According to her birth certificate, she was born Leila Koerber in Cobourg, Ontario, Canada on November 9th 1868 (although her birth year would be given at different times as 1869 and her gravestone reads 1871). She would later change her name to Marie Dressler. Her father, Alexander Rudolph Koerber was listed as "a professor of music" on her birth certificate. As Dressler would later tell it, he had been born in Austria, joined the German cavalry during the Crimean War, but then deserted to the British Army. Unable to return to his home country, he went to Canada where he married Anna Henderson. Little is known about her early life and schooling probably because the family moved around frequently. "I was always going somewhere. When I was a child, it was with the family, moving all over Canada and the State of Michigan - from Cobourg to Toronto, to Lindsay, to Saginaw to Bay City".
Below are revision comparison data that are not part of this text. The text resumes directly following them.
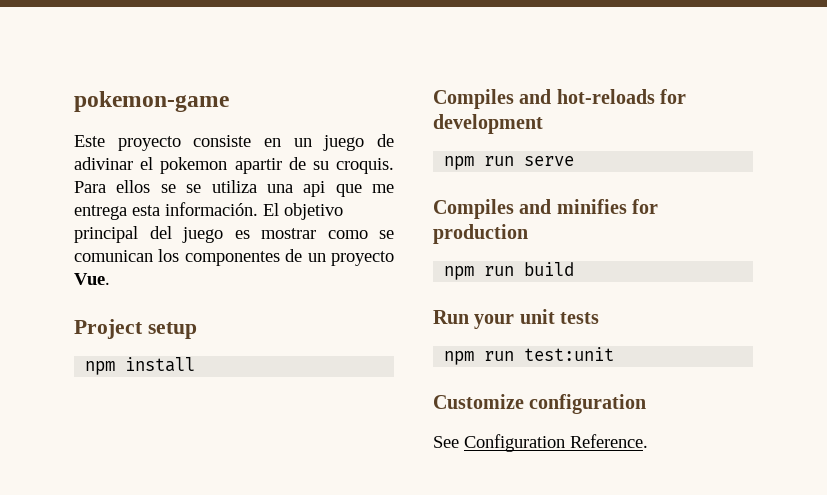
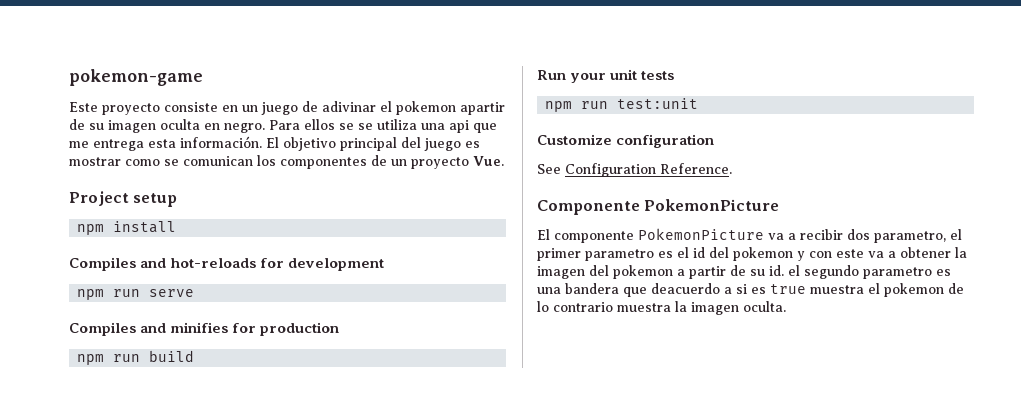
[336,158,394,174] croquis. -> [108,119,265,133] imagen oculta en negro.
(648, 441) none -> [537,199,780,215] [537,228,962,243] [537,247,967,261] [537,265,951,279] [537,283,964,297] [537,301,786,315] // Componente PokemonPicture // El componente PokemonPicture va a recibir dos parametro, el primer parametro es el id del pokemon y con este va a obtener la imagen del pokemon a partir de su id. el segundo parametro es una bandera que deacuerdo a si es true muestra el pokemon de lo contrario muestra la imagen oculta.

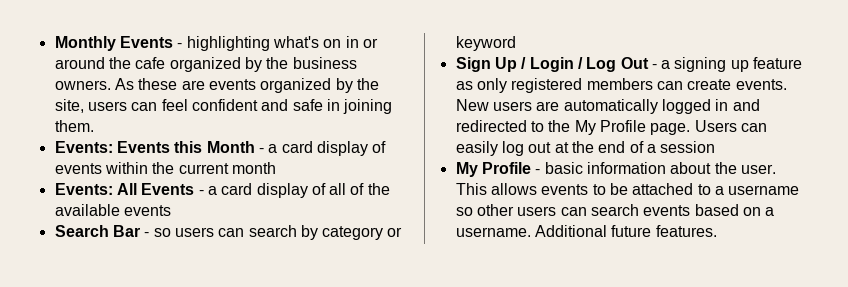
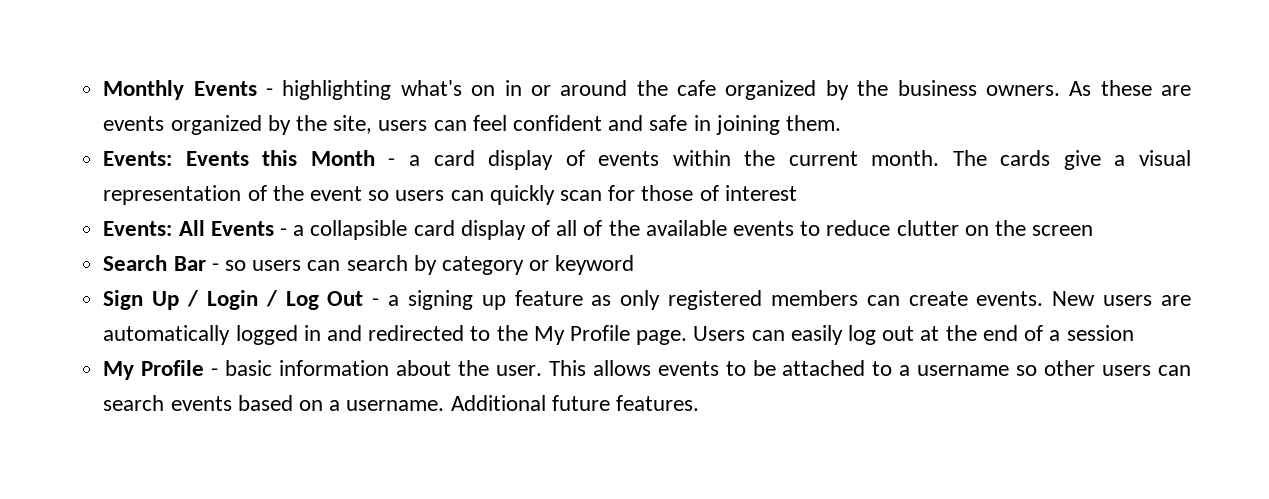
[231,162,276,174] month -> [871,150,1191,170] [103,185,797,205] month. The cards give a visual representation of the event so users can quickly scan for those of interest
(217, 190) none -> [310,220,408,240] collapsible
(171, 210) none -> [800,220,1094,236] to reduce clutter on the screen

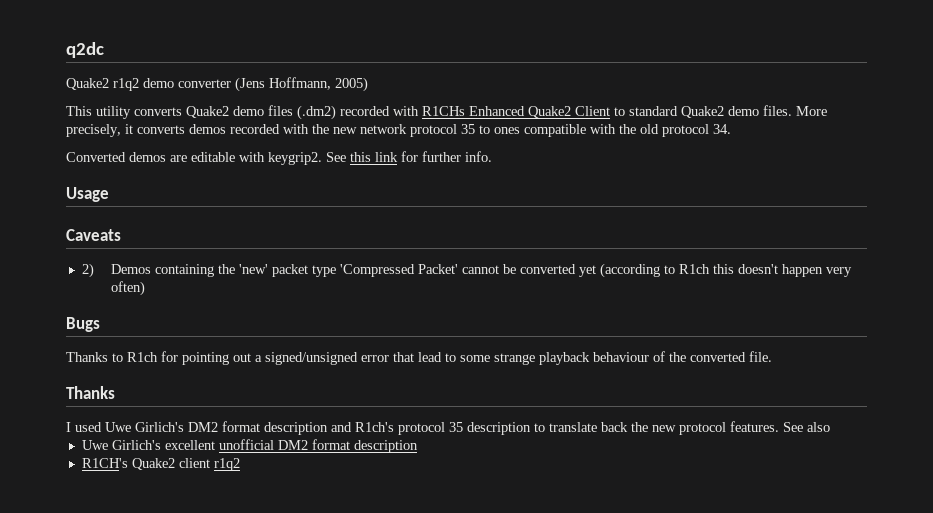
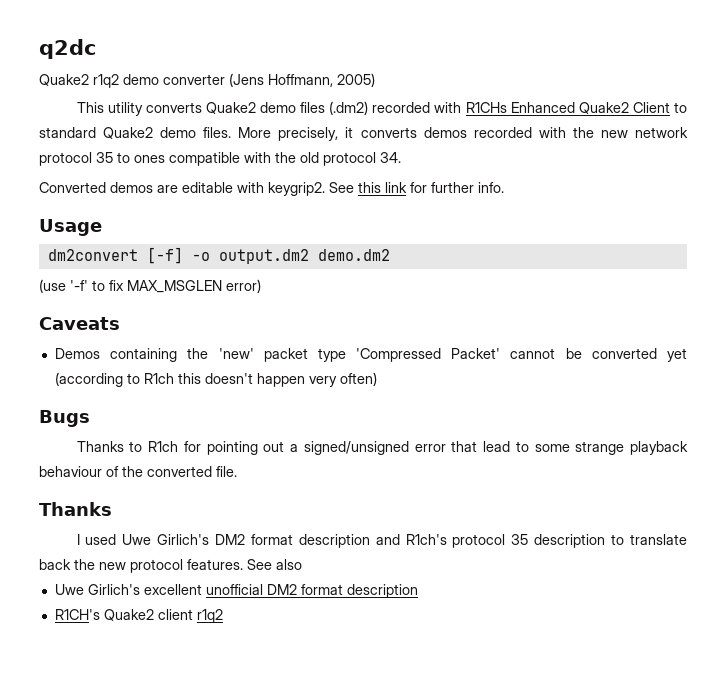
(109, 194) none -> [47,247,390,264] [39,279,261,293] // dm2convert [-f] -o output.dm2 demo.dm2 // (use '-f' to fix MAX_MSGLEN error)
[81,263,94,278] 2) -> (120, 323) none

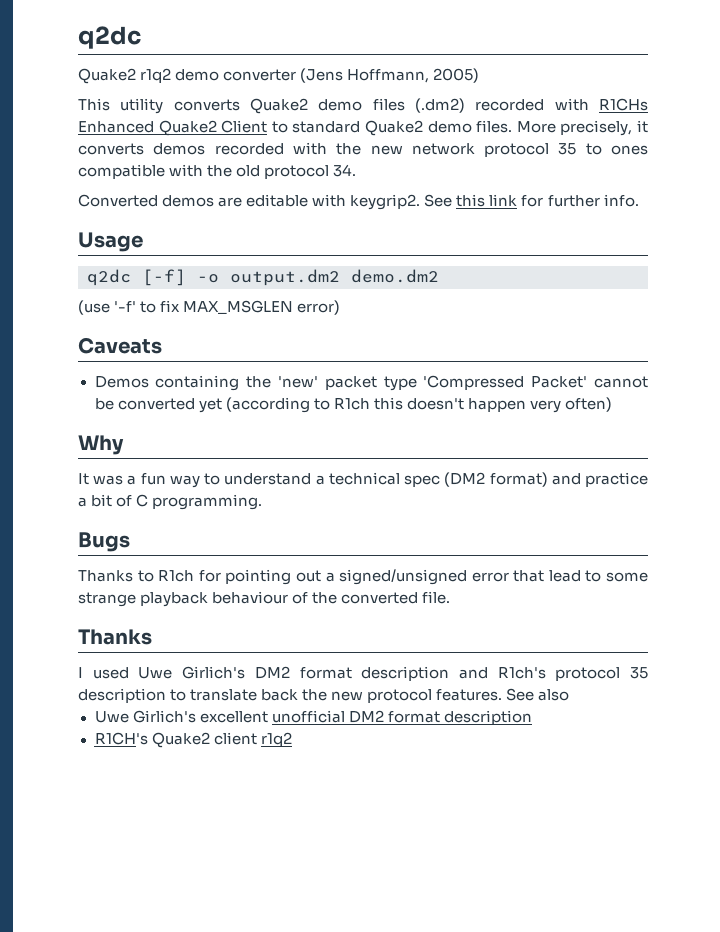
[47,249,138,261] dm2convert -> [87,269,131,286] q2dc
(377, 379) none -> [78,435,124,455] [78,472,648,488] [78,494,263,510] // Why // It was a fun way to understand a technical spec (DM2 format) and practice a bit of C programming.

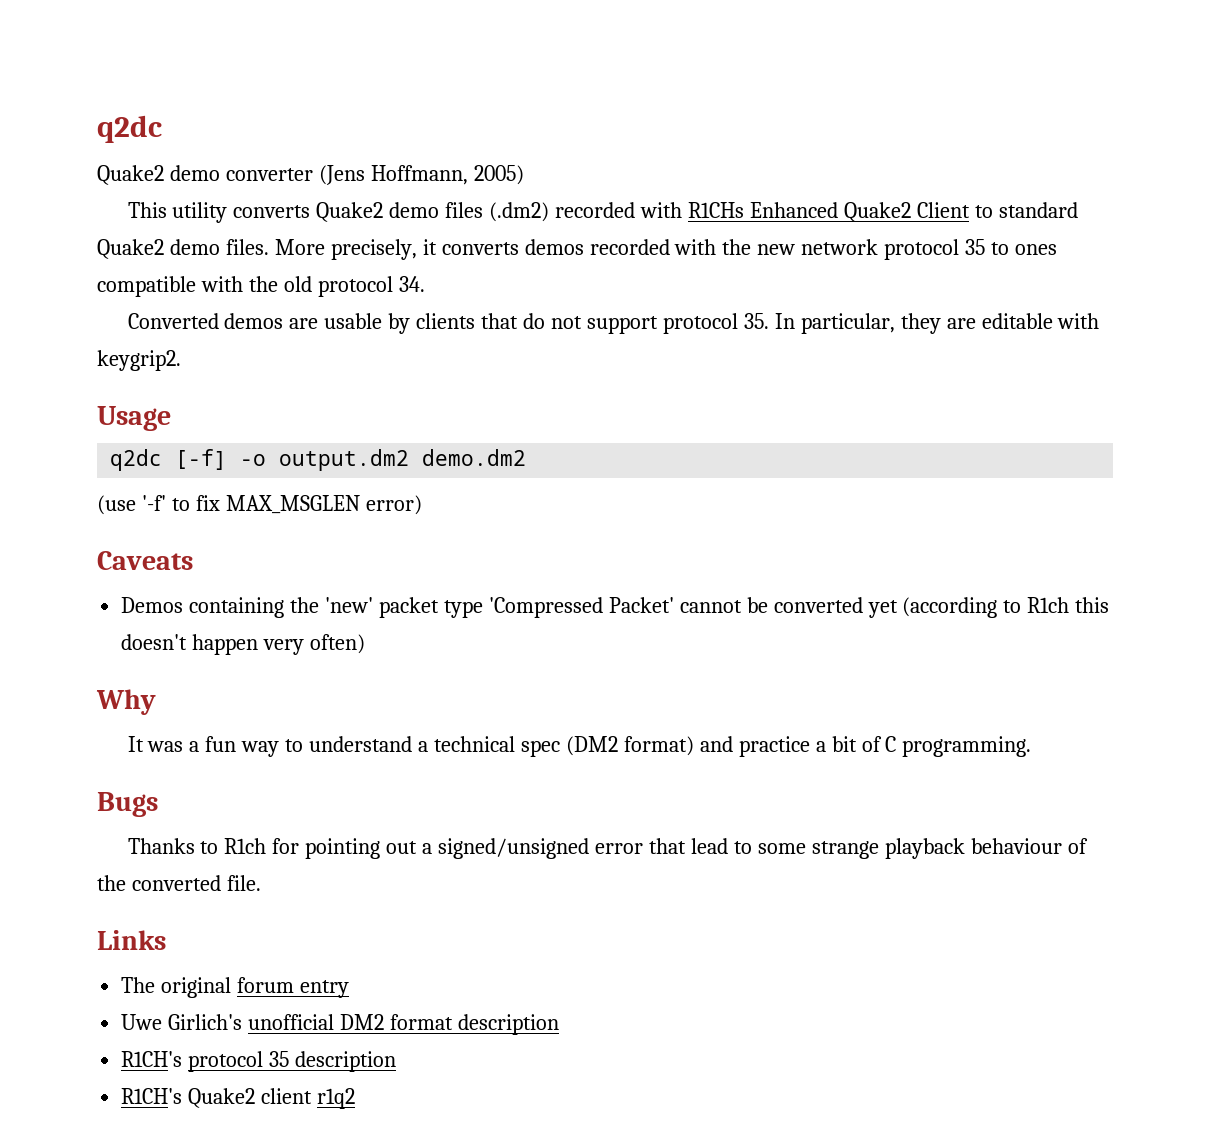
[140,68,172,83] r1q2 -> (164, 175) none
[246,194,639,210] editable with keygrip2. See this link for further info. -> [324,313,1100,334] [97,350,181,371] usable by clients that do not support protocol 35. In particular, they are editable with keygrip2.
[78,629,152,645] [78,666,648,681] [78,688,570,703] [94,710,268,723] Thanks // I used Uwe Girlich's DM2 format description and R1ch's protocol 35 description to translate back the new protocol features. See also // Uwe Girlich's excellent -> [97,930,166,950] [121,977,350,998] [121,1014,243,1030] Links // The original forum entry // Uwe Girlich's
(532, 717) none -> [121,1051,397,1072] // R1CH's protocol 35 description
Dressler remembered her first foray into acting: playing Cupid in a play as a five year old. Because her mother had warned her not to get off the stool she was standing on, she remained standing while the curtain came down and knocked her off to laughter and applause from an audience. She later claimed, " this, I might add, marked the beginning of my long career as a past mistress of the gentle art of falling...I soon learned to be just as happy when folks said, "Isn't she funny!' as if they had ah-ed and oh-ed and exclaimed, 'Isn't she beautiful?'"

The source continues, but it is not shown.